# Predict

**INPUT**: "models/best_final_xgb_model.json"

**OUTPUT**: Predictions of matches

In [1]:
%matplotlib inline
import numpy as np
import pandas as pd
from tqdm import tqdm
from sklearn.preprocessing import StandardScaler
from sklearn.tree import DecisionTreeClassifier
from sklearn.ensemble import RandomForestClassifier
from sklearn.model_selection import train_test_split
from sklearn.tree import plot_tree
from sklearn import tree
from xgboost import XGBClassifier
from sklearn.model_selection import GridSearchCV
from sklearn.metrics import accuracy_score
from utils.updateStats import getStats, updateStats, createStats
pd.set_option('display.max_columns', None)

## Re-Calculate all the stats

Firstly, we need to re-calculate all the stats. I could have export this in 1.CreateDataset, but I thought it would be better if I did it here again for simplicity (instead of export the statistics, which might weight a lot).

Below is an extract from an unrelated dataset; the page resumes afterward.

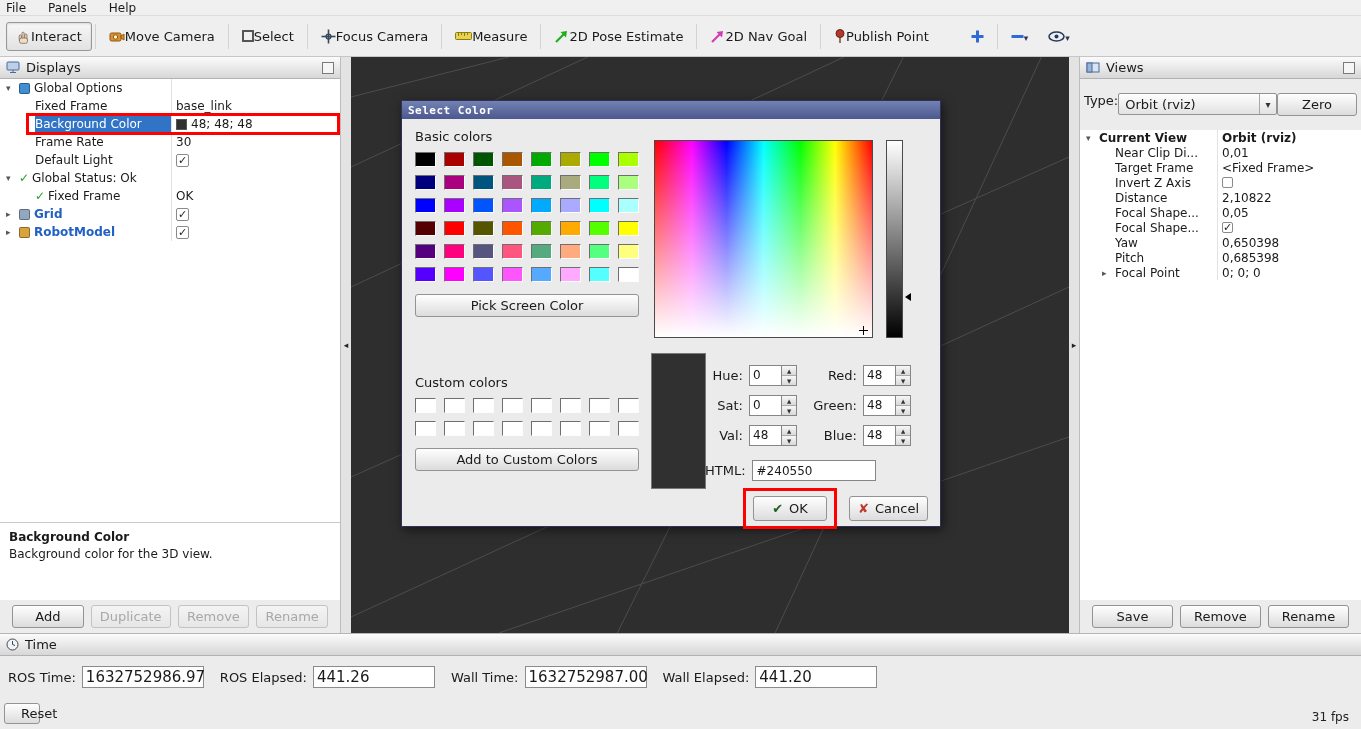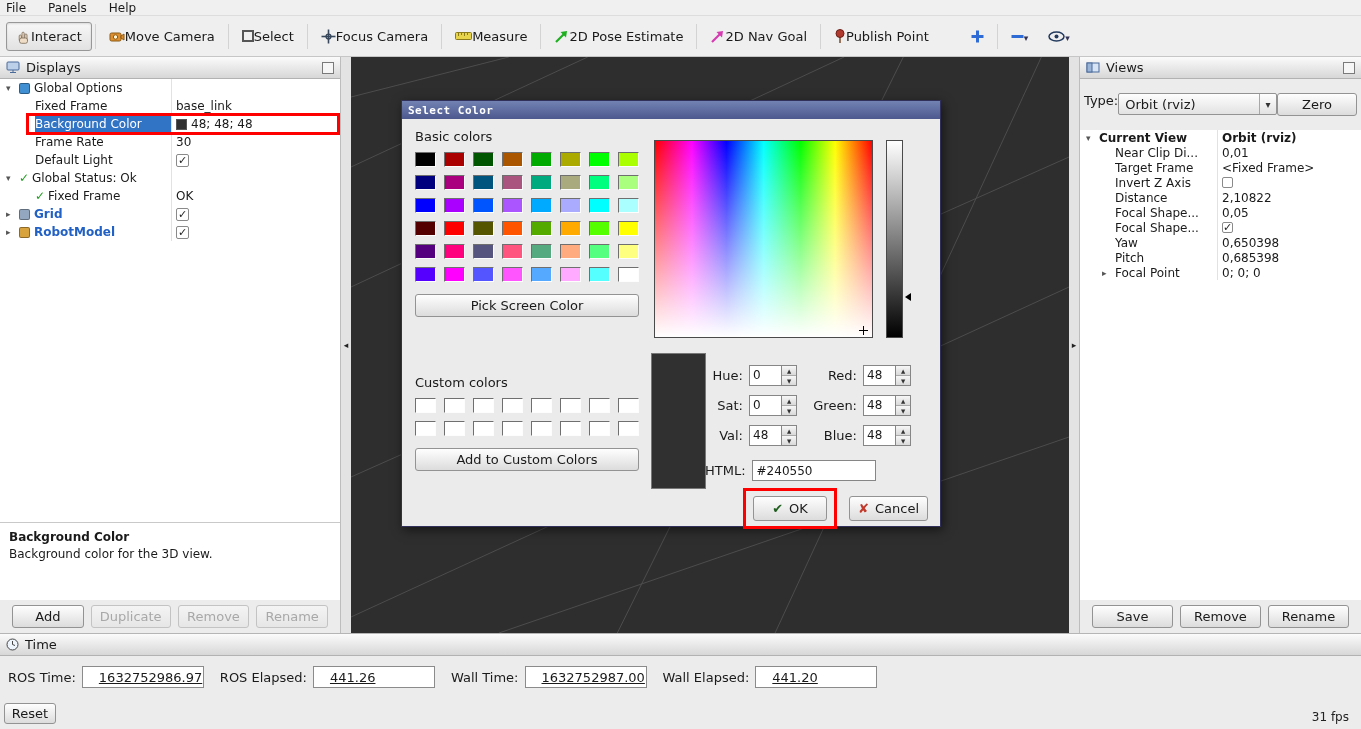"1632752986.97" .tinput { font-size: 13px -> 15px; padding: 2px 16px -> 2px 3px; text-decoration: underline -> none }
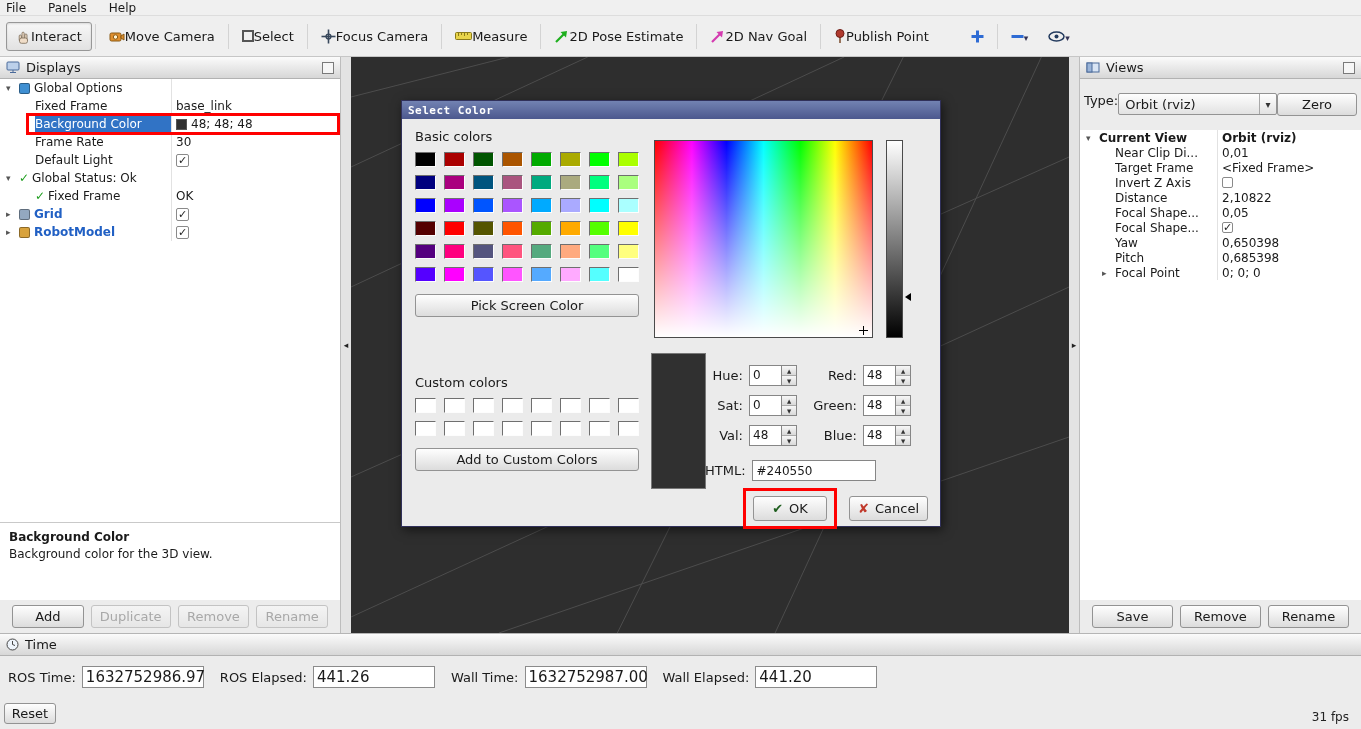"Reset" .reset-btn { padding: 2px 6px -> 2px 16px; width: 52px -> 36px }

This is fairly okay, since it only takes a minute on my machine. Obviosly, if it took longer, I would directly export all the stats in 1.CreateDataset instead of doing this.

In [2]:
update_stats_param = {
    "k_factor": None,
    "base_k_factor": 43,
    "max_k_factor": 62,
    "div_number": 800,
    "bonus_after_layoff": True
}

In [3]:
clean_data = pd.read_csv("./data/0cleanDatasetWithQualifiersWith2025.csv")
prev_stats = createStats()

# Iterate through each row in clean_data
for index, row in tqdm(clean_data.iterrows(), total=len(clean_data)):
    ########## UPDATE STATS ##########
    # We only need to update the stats, since we don't need to create a dataset
    prev_stats = updateStats(row, prev_stats, **update_stats_param)

  clean_data = pd.read_csv("./data/0cleanDatasetWithQualifiersWith2025.csv")
100%|██████████| 197263/197263 [01:03<00:00, 3093.11it/s]


In [4]:
prev_stats.keys()

dict_keys(['elo_players', 'elo_surface_players', 'elo_grad_players', 'last_k_matches', 'last_k_matches_stats', 'matches_played', 'matches_surface_played', 'h2h', 'h2h_surface', 'last_tourney', 'last_tourney_surface'])

## Predict Any Two Players

In [5]:
# Load the model from models
xgb_model = XGBClassifier()
xgb_model.load_model("./models/best_final_xgb_model.json")

# I define this here to make the results more easy to interpret
mapper = np.vectorize(lambda x: "Player 2 Wins" if x == 0 else "Player 1 Wins")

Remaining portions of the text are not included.